──────── EXTRACTED DATA ────────

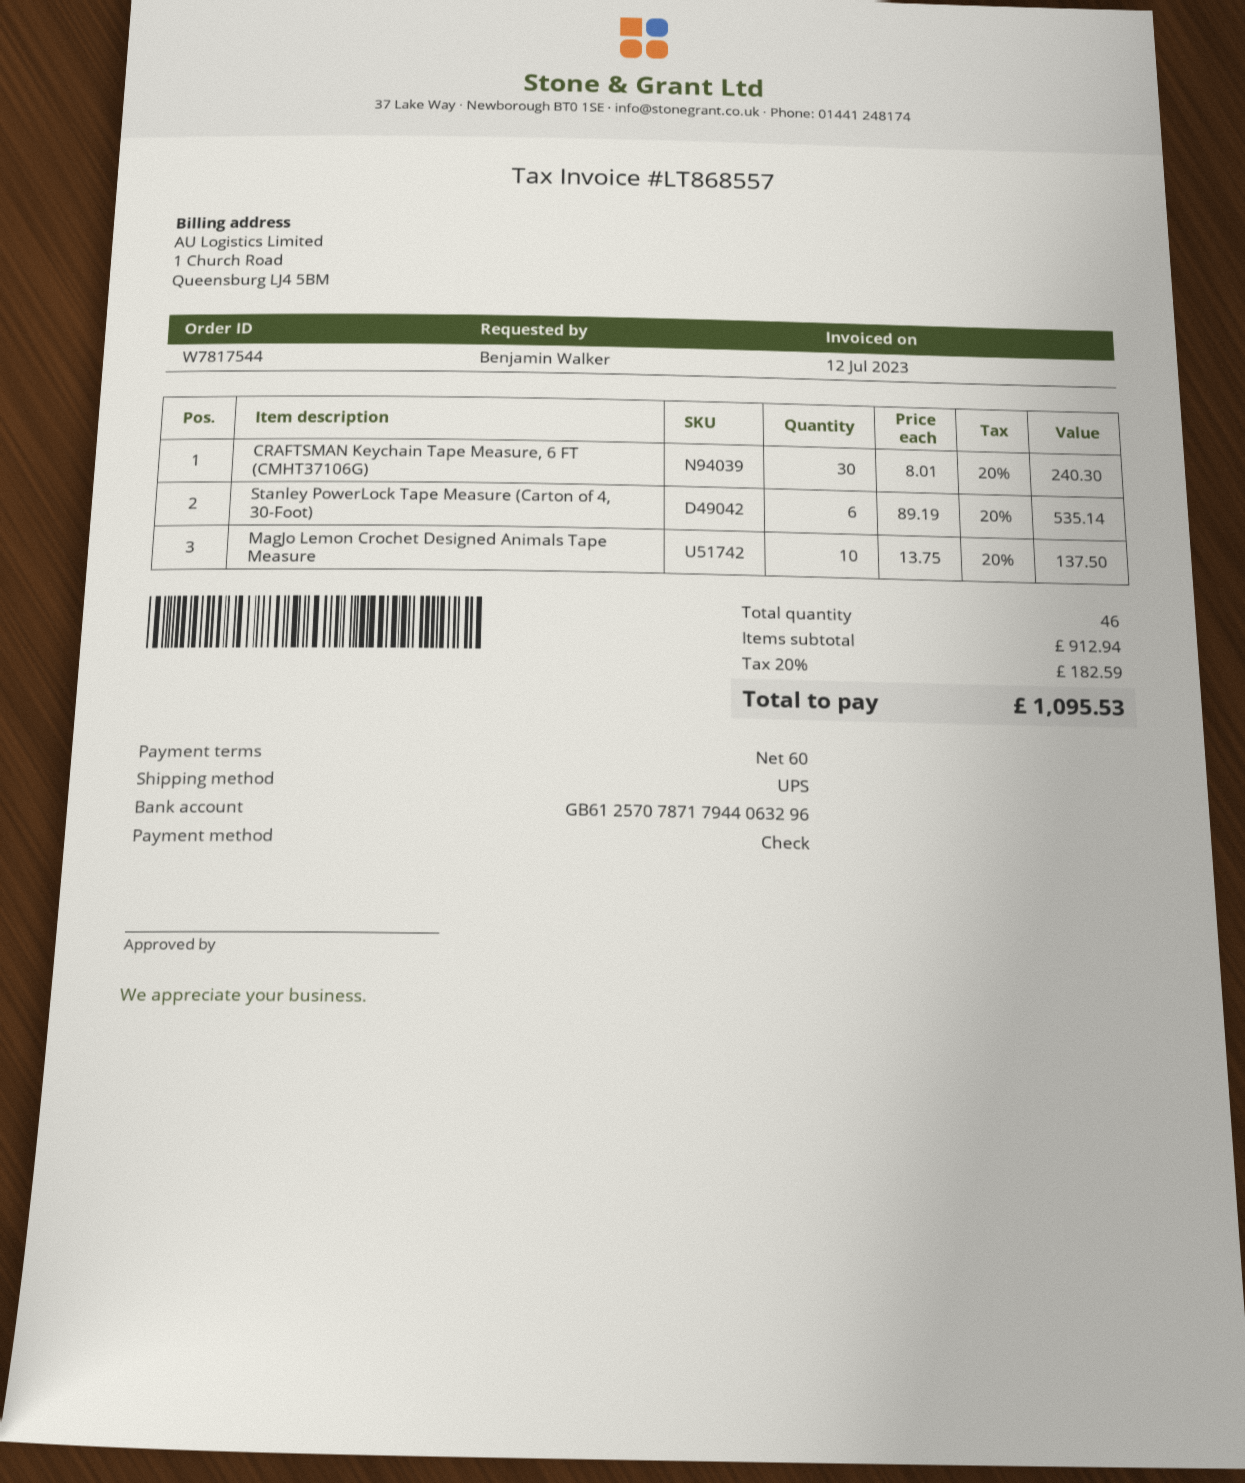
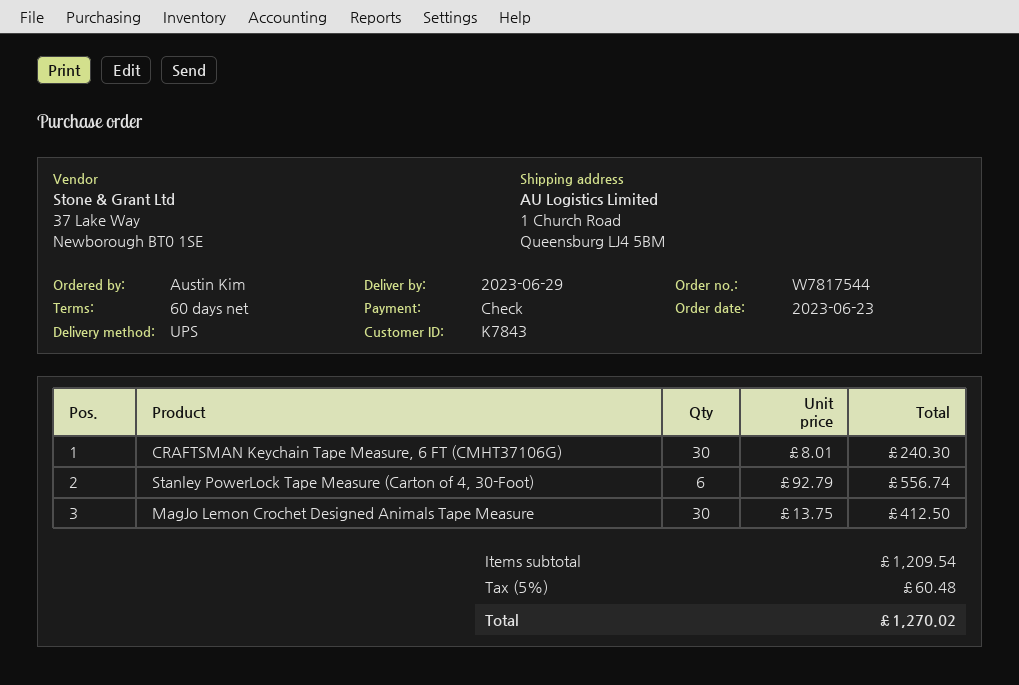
ordered by: Benjamin Walker -> Austin Kim
Stanley PowerLock Tape Measure (Carton of 4, 30-Foot): 6 x 89.19 = 535.14 -> 6 x 92.79 = 556.74
MagJo Lemon Crochet Designed Animals Tape Measure: 10 x 13.75 = 137.50 -> 30 x 13.75 = 412.50
subtotal: 912.94 -> 1209.54
tax: 20% = 182.59 -> 5% = 60.48
total: 1095.53 -> 1270.02

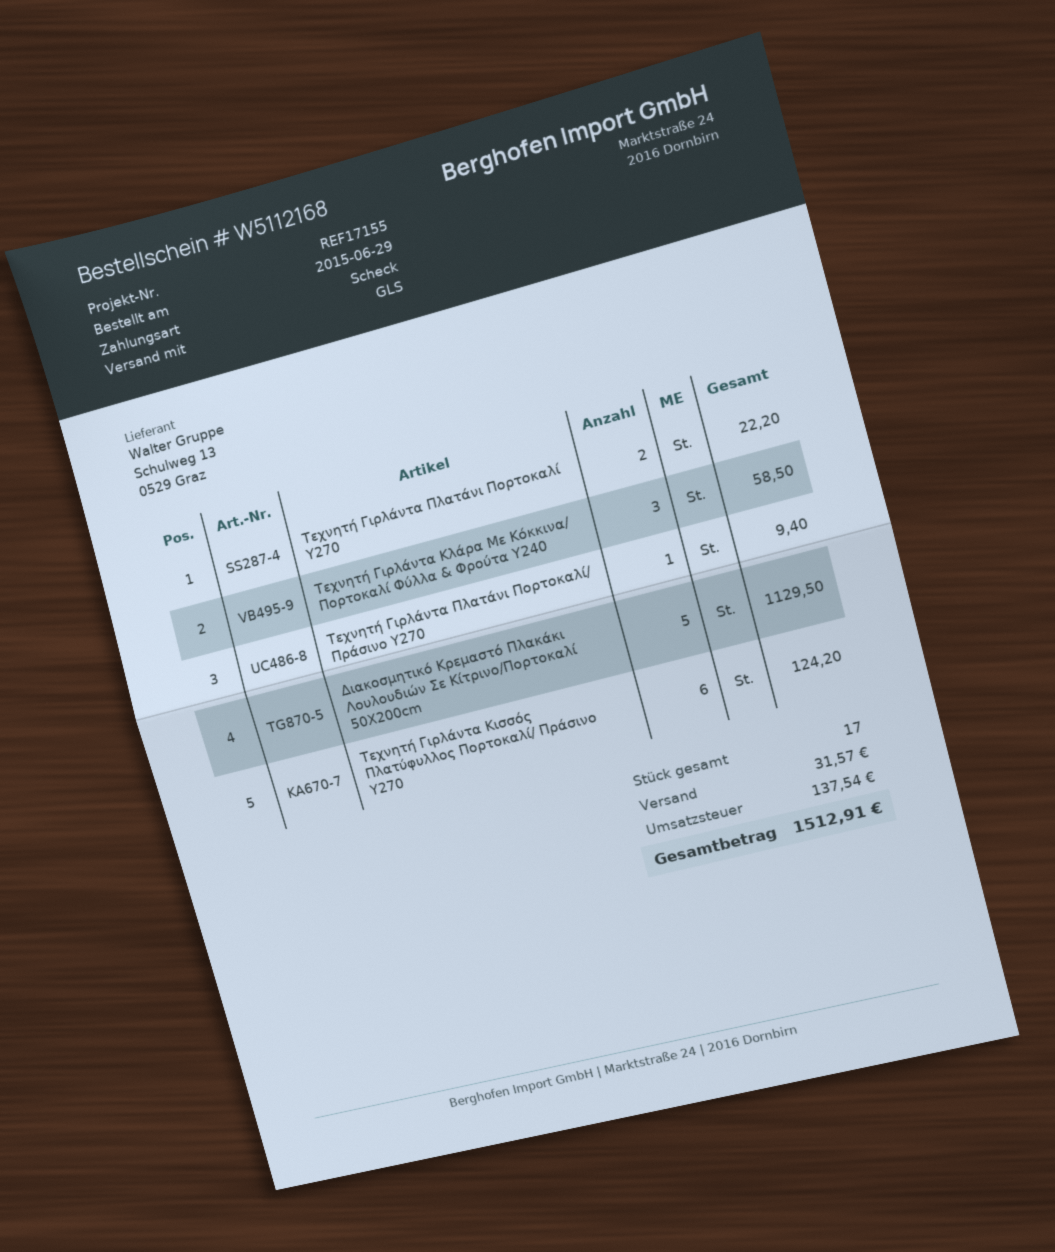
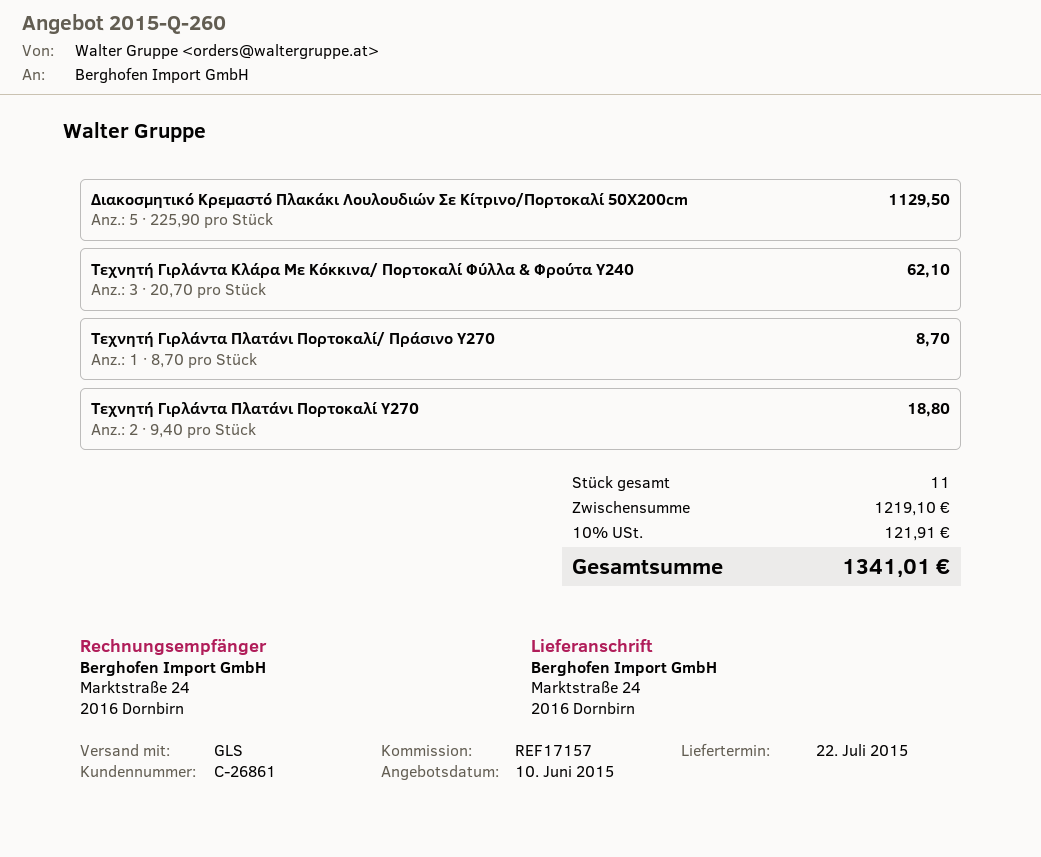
reference: REF17155 -> REF17157
Τεχνητή Γιρλάντα Πλατάνι Πορτοκαλί Υ270: 2 for 22.20 -> 2 for 18.80
Τεχνητή Γιρλάντα Κλάρα Με Κόκκινα/ Πορτοκαλί Φύλλα & Φρούτα Υ240: 3 for 58.50 -> 3 for 62.10
Τεχνητή Γιρλάντα Πλατάνι Πορτοκαλί/ Πράσινο Υ270: 1 for 9.40 -> 1 for 8.70
Τεχνητή Γιρλάντα Κισσός Πλατύφυλλος Πορτοκαλί/ Πράσινο Υ270: 6 for 124.20 -> none
total quantity: 17 -> 11
shipping: 31.57 -> none
tax: 137.54 -> 121.91
total: 1512.91 -> 1341.01

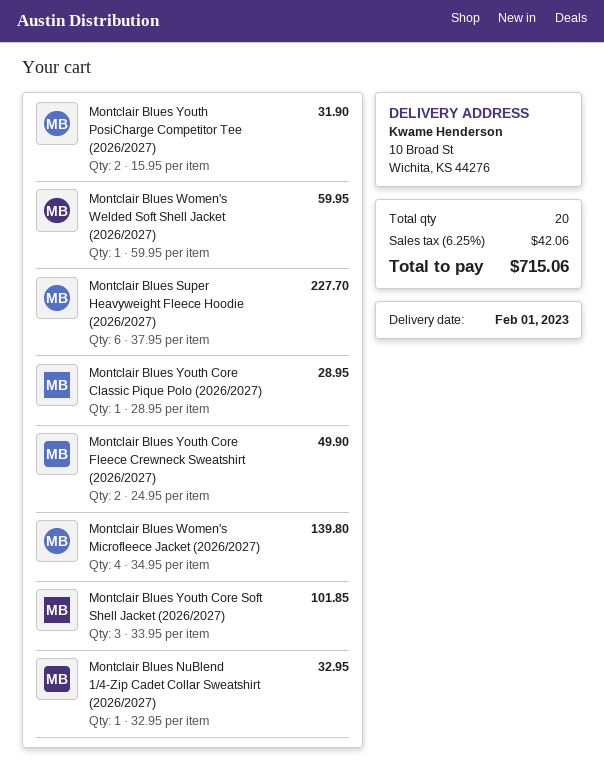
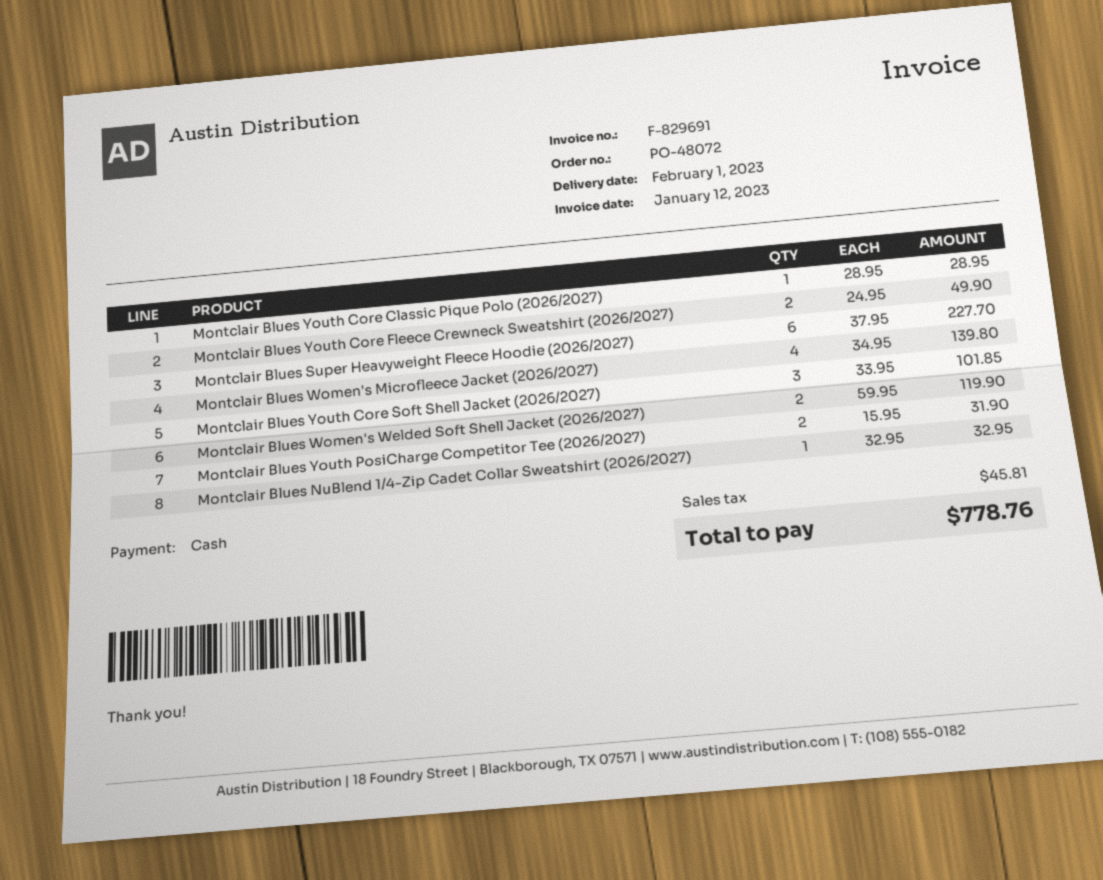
Montclair Blues Women's Welded Soft Shell Jacket (2026/2027): 1 x 59.95 = 59.95 -> 2 x 59.95 = 119.90
tax: 42.06 -> 45.81
total: 715.06 -> 778.76

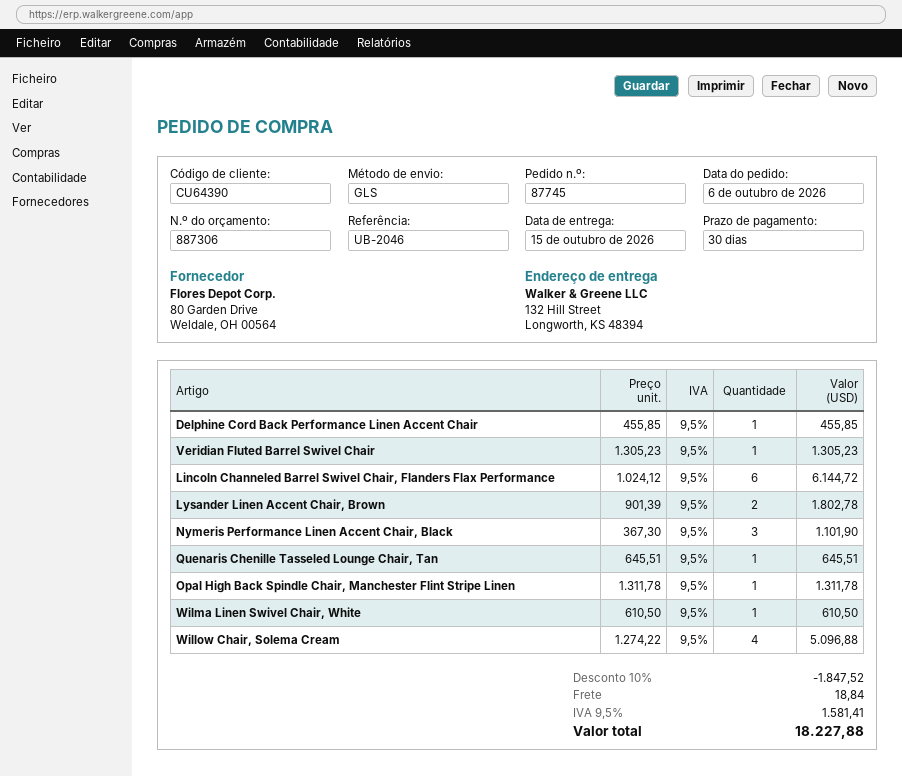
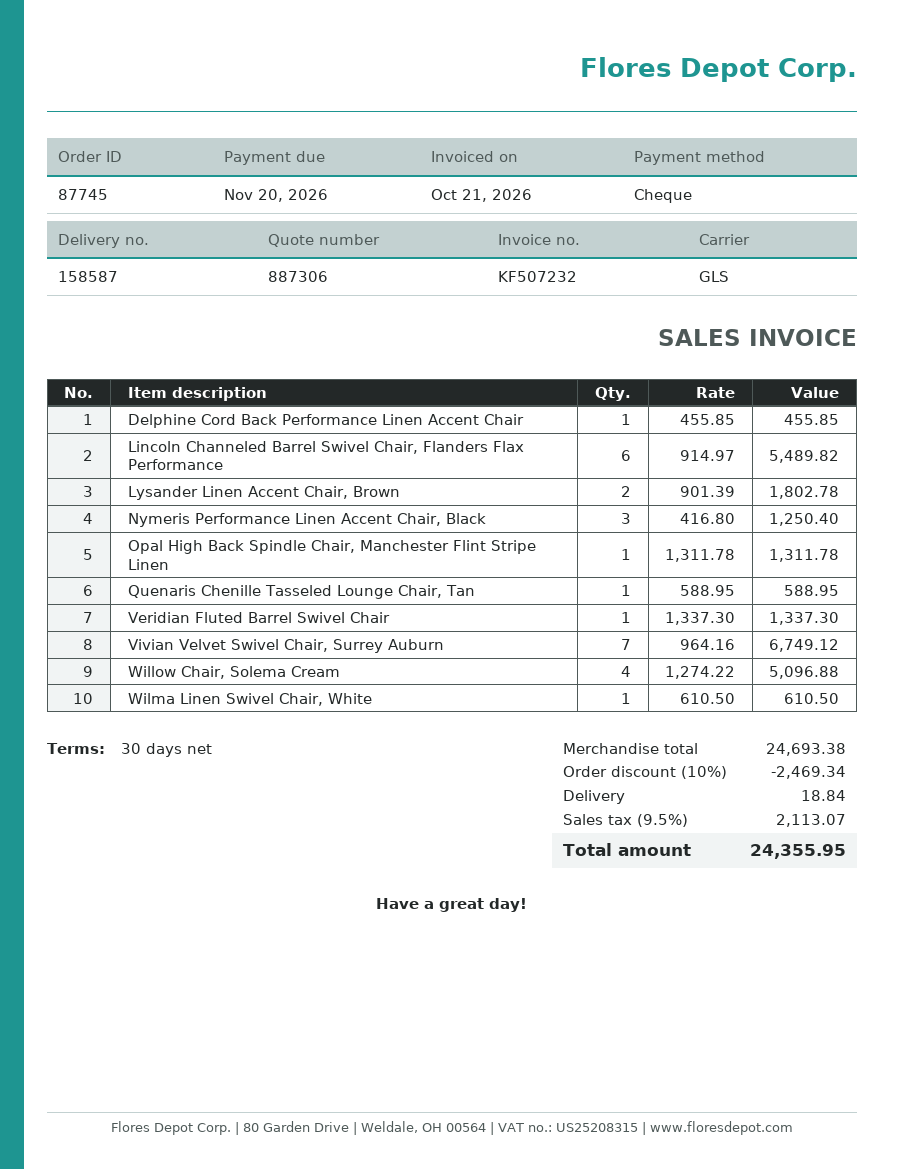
Veridian Fluted Barrel Swivel Chair: 1 x 1305.23 = 1305.23 -> 1 x 1337.30 = 1337.30
Lincoln Channeled Barrel Swivel Chair, Flanders Flax Performance: 6 x 1024.12 = 6144.72 -> 6 x 914.97 = 5489.82
Nymeris Performance Linen Accent Chair, Black: 3 x 367.30 = 1101.90 -> 3 x 416.80 = 1250.40
Quenaris Chenille Tasseled Lounge Chair, Tan: 1 x 645.51 = 645.51 -> 1 x 588.95 = 588.95
Vivian Velvet Swivel Chair, Surrey Auburn: none -> 7 x 964.16 = 6749.12
discount: 10% = 1847.52 -> 10% = 2469.34
tax: 9.5% = 1581.41 -> 9.5% = 2113.07
total: 18227.88 -> 24355.95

────────

EXERCISE>
Leave out the pictures, then return every line of the data exactly.

TASK RESPONSE>
ordered by: Benjamin Walker -> Austin Kim
Stanley PowerLock Tape Measure (Carton of 4, 30-Foot): 6 x 89.19 = 535.14 -> 6 x 92.79 = 556.74
MagJo Lemon Crochet Designed Animals Tape Measure: 10 x 13.75 = 137.50 -> 30 x 13.75 = 412.50
subtotal: 912.94 -> 1209.54
tax: 20% = 182.59 -> 5% = 60.48
total: 1095.53 -> 1270.02

reference: REF17155 -> REF17157
Τεχνητή Γιρλάντα Πλατάνι Πορτοκαλί Υ270: 2 for 22.20 -> 2 for 18.80
Τεχνητή Γιρλάντα Κλάρα Με Κόκκινα/ Πορτοκαλί Φύλλα & Φρούτα Υ240: 3 for 58.50 -> 3 for 62.10
Τεχνητή Γιρλάντα Πλατάνι Πορτοκαλί/ Πράσινο Υ270: 1 for 9.40 -> 1 for 8.70
Τεχνητή Γιρλάντα Κισσός Πλατύφυλλος Πορτοκαλί/ Πράσινο Υ270: 6 for 124.20 -> none
total quantity: 17 -> 11
shipping: 31.57 -> none
tax: 137.54 -> 121.91
total: 1512.91 -> 1341.01

Montclair Blues Women's Welded Soft Shell Jacket (2026/2027): 1 x 59.95 = 59.95 -> 2 x 59.95 = 119.90
tax: 42.06 -> 45.81
total: 715.06 -> 778.76

Veridian Fluted Barrel Swivel Chair: 1 x 1305.23 = 1305.23 -> 1 x 1337.30 = 1337.30
Lincoln Channeled Barrel Swivel Chair, Flanders Flax Performance: 6 x 1024.12 = 6144.72 -> 6 x 914.97 = 5489.82
Nymeris Performance Linen Accent Chair, Black: 3 x 367.30 = 1101.90 -> 3 x 416.80 = 1250.40
Quenaris Chenille Tasseled Lounge Chair, Tan: 1 x 645.51 = 645.51 -> 1 x 588.95 = 588.95
Vivian Velvet Swivel Chair, Surrey Auburn: none -> 7 x 964.16 = 6749.12
discount: 10% = 1847.52 -> 10% = 2469.34
tax: 9.5% = 1581.41 -> 9.5% = 2113.07
total: 18227.88 -> 24355.95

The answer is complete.